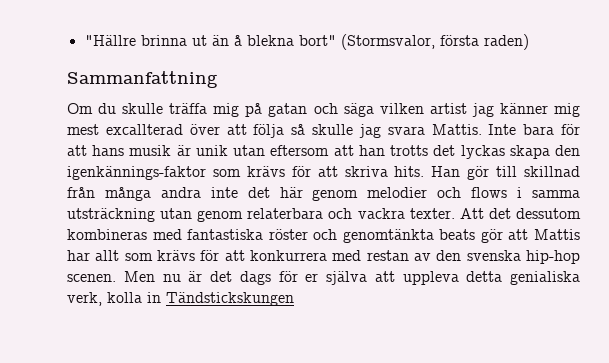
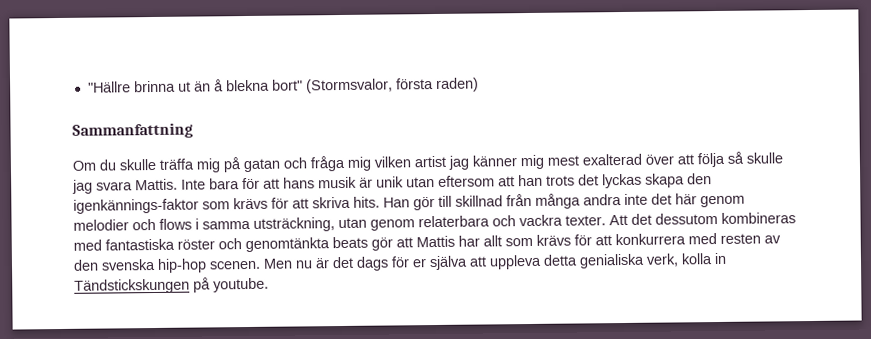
- Om du skulle träffa mig på gatan och säga vilken artist jag känner mig mest excallterad över att följa så skulle jag svara Mattis.
+ Om du skulle träffa mig på gatan och fråga mig vilken artist jag känner mig mest exalterad över att följa så skulle jag svara Mattis.
- Inte bara för att hans musik är unik utan eftersom att han trotts det lyckas skapa den igenkännings-faktor som krävs för att skriva hits.
+ Inte bara för att hans musik är unik utan eftersom att han trots det lyckas skapa den igenkännings-faktor som krävs för att skriva hits.
- Han gör till skillnad från många andra inte det här genom melodier och flows i samma utsträckning utan genom relaterbara och vackra texter.
+ Han gör till skillnad från många andra inte det här genom melodier och flows i samma utsträckning, utan genom relaterbara och vackra texter.
- Att det dessutom kombineras med fantastiska röster och genomtänkta beats gör att Mattis har allt som krävs för att konkurrera med restan av den svenska hip-hop scenen.
+ Att det dessutom kombineras med fantastiska röster och genomtänkta beats gör att Mattis har allt som krävs för att konkurrera med resten av den svenska hip-hop scenen.
- Men nu är det dags för er själva att uppleva detta genialiska verk, kolla in Tändstickskungen
+ Men nu är det dags för er själva att uppleva detta genialiska verk, kolla in Tändstickskungen på youtube.

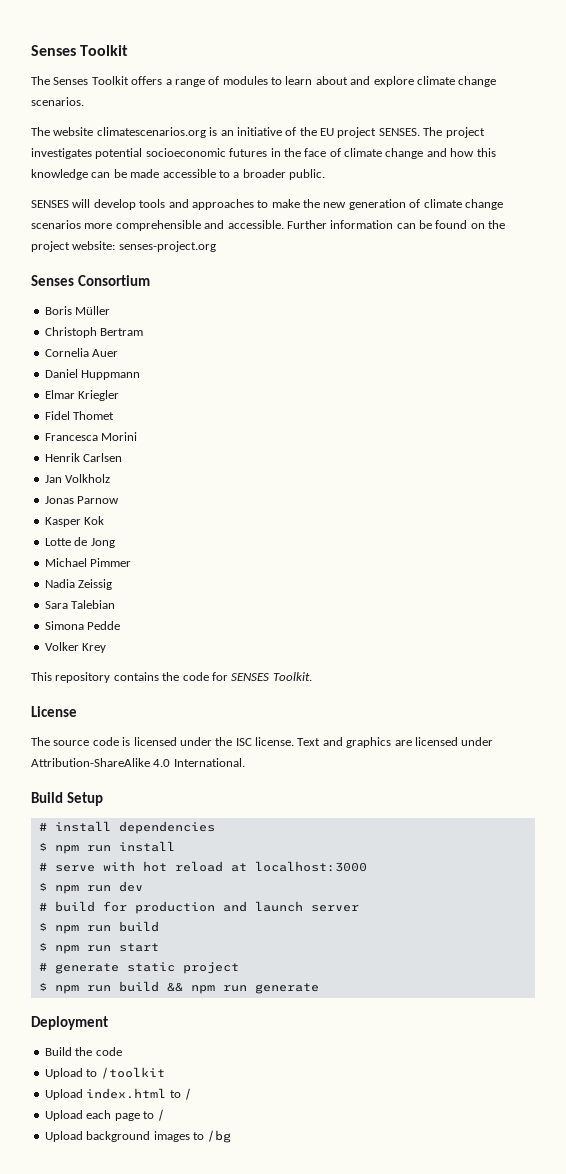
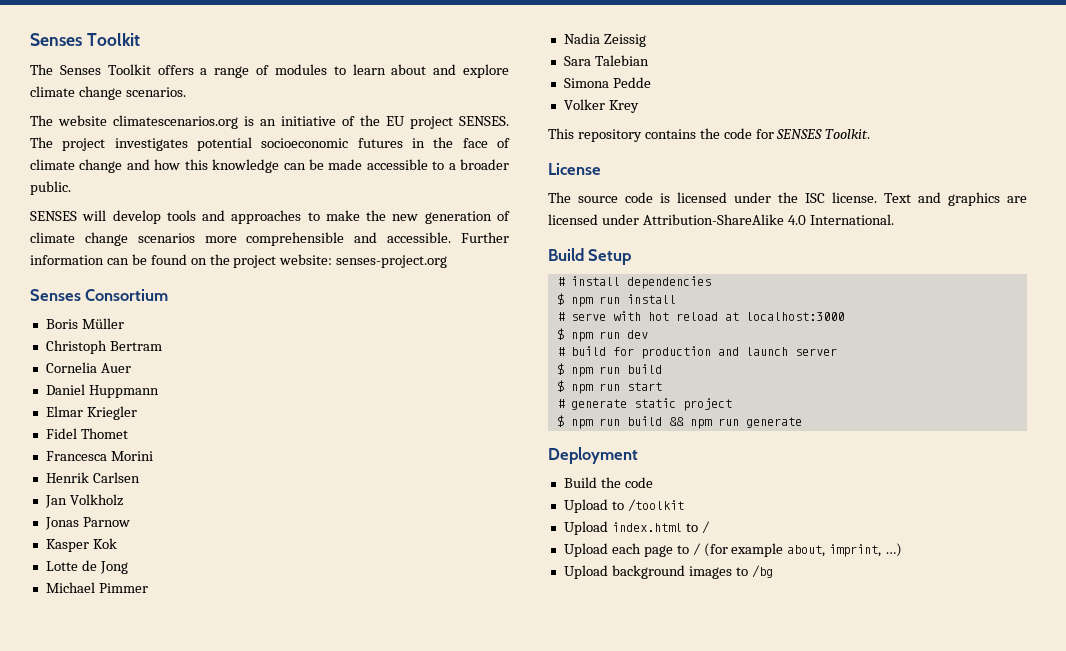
- Upload each page to /
+ Upload each page to / (for example about, imprint, …)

Aim of the exercise: Write out again, exactly, the lines from the one holding "- Upload each page to /" through the end of the listing, with both ends included.

Solution:
- Upload each page to /
+ Upload each page to / (for example about, imprint, …)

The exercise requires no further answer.